Work to complete:
Note each line in the data below that holds "text", and copy it.

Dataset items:
########################################

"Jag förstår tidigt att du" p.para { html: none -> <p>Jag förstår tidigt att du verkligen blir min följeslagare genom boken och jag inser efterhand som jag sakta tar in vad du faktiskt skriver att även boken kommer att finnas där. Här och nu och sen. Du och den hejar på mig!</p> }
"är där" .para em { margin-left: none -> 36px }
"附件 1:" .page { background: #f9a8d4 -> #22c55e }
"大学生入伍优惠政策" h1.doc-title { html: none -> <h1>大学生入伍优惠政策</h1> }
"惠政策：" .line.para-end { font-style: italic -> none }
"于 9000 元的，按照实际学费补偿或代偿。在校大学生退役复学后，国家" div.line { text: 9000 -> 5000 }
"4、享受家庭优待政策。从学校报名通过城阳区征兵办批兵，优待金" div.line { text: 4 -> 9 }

########################################

Task output:
"于 9000 元的，按照实际学费补偿或代偿。在校大学生退役复学后，国家" div.line { text: 9000 -> 5000 }
"4、享受家庭优待政策。从学校报名通过城阳区征兵办批兵，优待金" div.line { text: 4 -> 9 }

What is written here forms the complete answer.